Un feu correct sans plus

Le 18 juillet 2001

Les amateurs qui , pour la septième présentation du Mondial SAQ, voyaient déjà briller un Jupiter pour leurs Canadiens ,devront sans doute mettre leurs espoirs au rancart, cette saison.

Les artificiers de Concept fiatlux ont présenté un feu correct sans plus. Une exhibition qui manquait de profondeur, de variétés et surtout d’originalité. Sûrement pas un feu de compétition auquel certains pyrophiles s’attendaient .Dommage car Fiatlux avait fait mieux en1998. Àprès Espagnols et Américains, certes la barre était haute à franchir.

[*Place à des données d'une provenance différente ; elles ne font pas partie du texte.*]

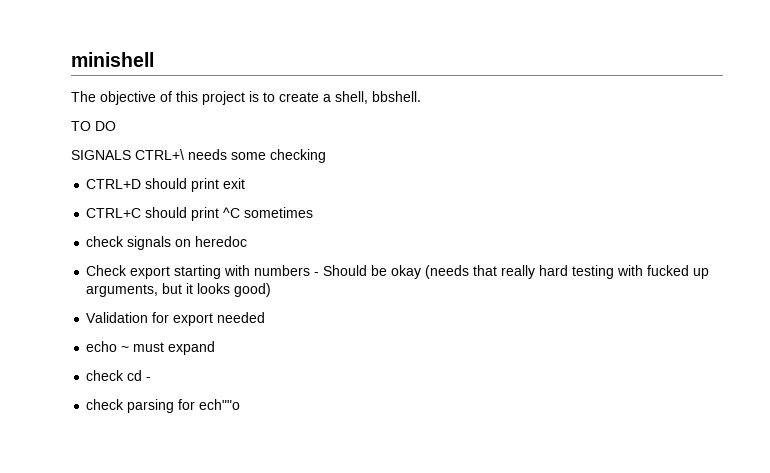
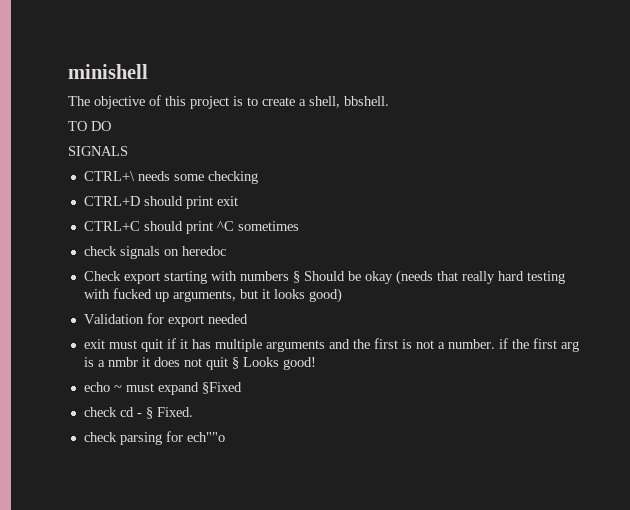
(131, 155) none -> (128, 151) //
[314,272,320,276] - -> [292,271,300,283] §
(266, 317) none -> [83,338,579,352] [83,357,316,370] // exit must quit if it has multiple arguments and the first is not a number. if the first arg is a nmbr it does not quit § Looks good!
(216, 348) none -> [201,382,242,394] §Fixed
(152, 379) none -> [145,407,193,419] § Fixed.

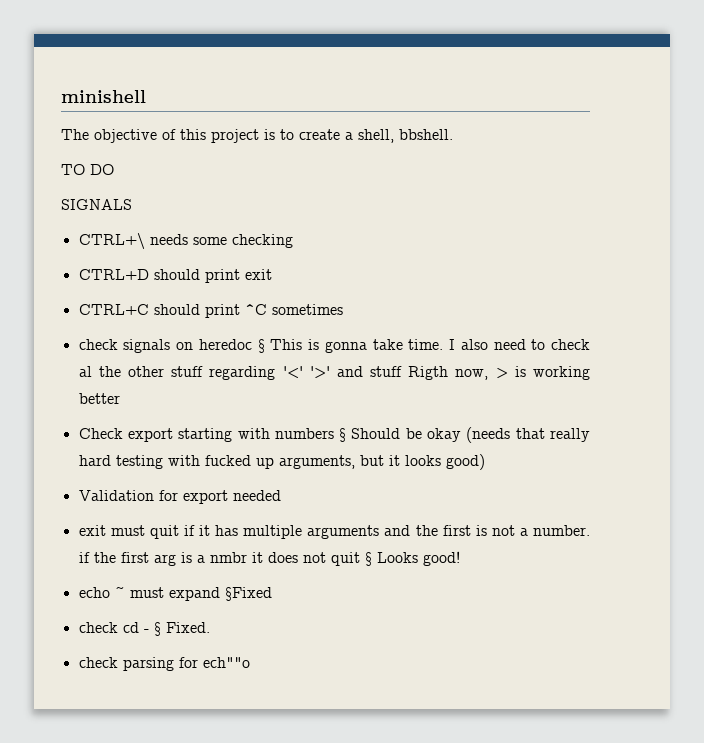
(226, 251) none -> [257,339,590,353] [78,366,590,380] [78,393,120,404] § This is gonna take time. I also need to check al the other stuff regarding '<' '>' and stuff Rigth now, > is working better

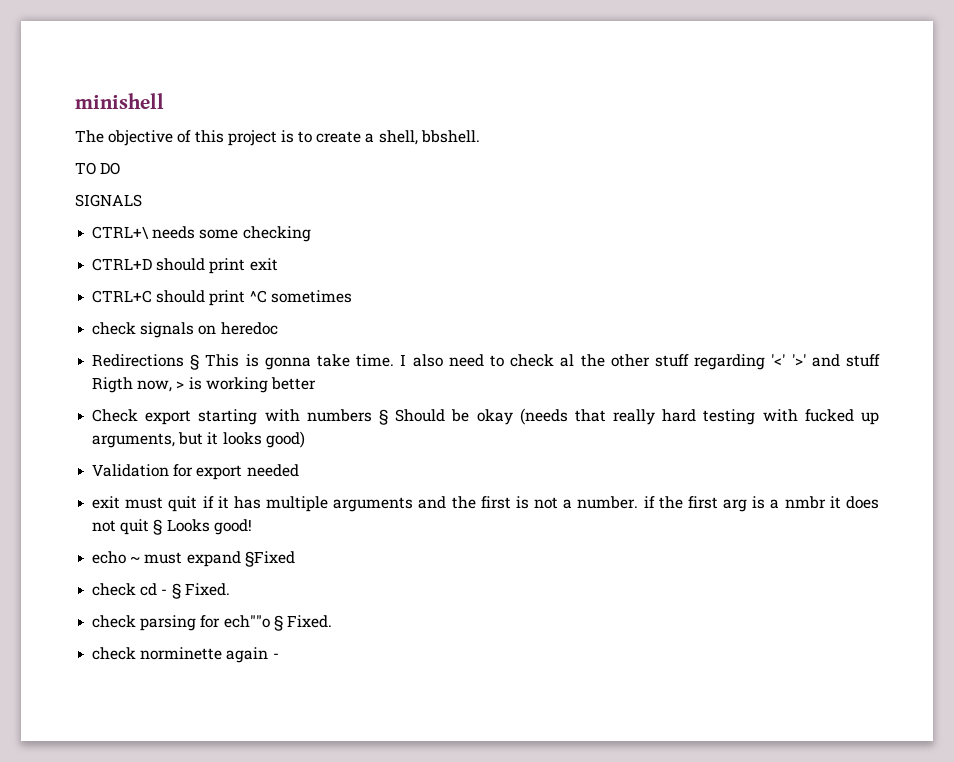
(252, 344) none -> [92,354,185,367] // Redirections
(250, 662) none -> [273,615,332,631] [92,647,279,663] § Fixed. // check norminette again -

Dès le départ c’était l’inquiétude, le choc L’annonceur signalait un retard. Un retard qui a duré 15 longues minutes, imputable à des ennuis techniques( branchement des lance flammes coupé ). Quand le spectacle s’est amorcé, déjà la perplexité s’était installée chez les spectateurs pourtant nombreux en cette soirée idéale. La Ronde grouillait de monde. Apparemment, une foule de plus de 30 000 adeptes.

Enfin, après un lent départ avec lance-flammes (boule de feu) sur Point Blank, le feu ne s’est véritablement levé que vers la mi-spectacle. On a quand même su varier des pièces : colimaçon, bombes à doubles anneaux, et fusées crépitantes Même si des séquences comme Herr, Unser Herrsher(Bach) sombraient dans le répétitif avec faisceaux de gerbes, chandelles et bombes.

A l’instar des Espagnols et des Américains, Fiatlux aussi avait intégré dans son programmedes bombes nautiques multicolores inondant le lac des Dauphins à la grande joie des spectateurs. Ils ont pu admirer de beaux tableaux accompagnésd’excellents choix de pièces comme ces magnifiques chandelles bleues ainsi que plusieurs illuminations réussies du bord du lac, accompagnée de petites fusées lancées à ras de l’eau. durant Touching Tongues. Une belle tentative sur Sky Giant avec un bord du lac illuminé de vert et des bombes nautiques scintillantes

Quant à la trame musicale en 15 séquences, qui s’adressait plutôt aux plus jeunes, elle n’a pas su soulever des émotions chez tous les spectateurs Certains n’ont pas apprécié. Elle ne parvenait pas à sortir du même rythme, de la même cadence. Vraiment ennuyeuse à la longue. Un choix du concepteur Michel Rioux qu’on aimerait comprendre. Pourquoi cette musique expériementale plutôt que des morceaux plus sûrs? Et que dire de ce thème bizarre : Aux rythmes des éléments (au pluriel), qui semblait sortir de nulle part ? Que voulait-il démontrer le concepteur par là?

J’ai l’impression queRioux a manqué d’assurance et d’expérience dans sa conception de ce qu’il promettait déjà comme un spectacle inoubliable. De la promesse aux réalisations, il y a assurément une marge… Vers la fin du spectacle sur Intro l’enchaînement était laborieux emporté par des pièces timides. Encore une fois ces lance-flammes qui n’enrichissaient pas le spectacle.

Peandant Release, on a eu droit à une musique américaine aux accents irlandais

Vers la fin quelques rares soucoupes volantes se sont élevées discrètement derrière un écran de fumée.opaque. Soucoupes trop basses à la progression plutôt pénible voire laborieuse. Un élément de surprise guère convaincant. Quant au bouquet final, avec After the rain has fallen, il s’est conclu par les habituelles bombes pivoines ,chandelles, girandoles et fusées crépitantes sur un rythme lassant pour une conclusion. Un final plutôt lent qui ne suivait hélas! pas le rythme de la musique. Samedi, les Français de Brezac Artifices, dont la seule venue remonte à 1997, présenteront leur spectacle intitulé If.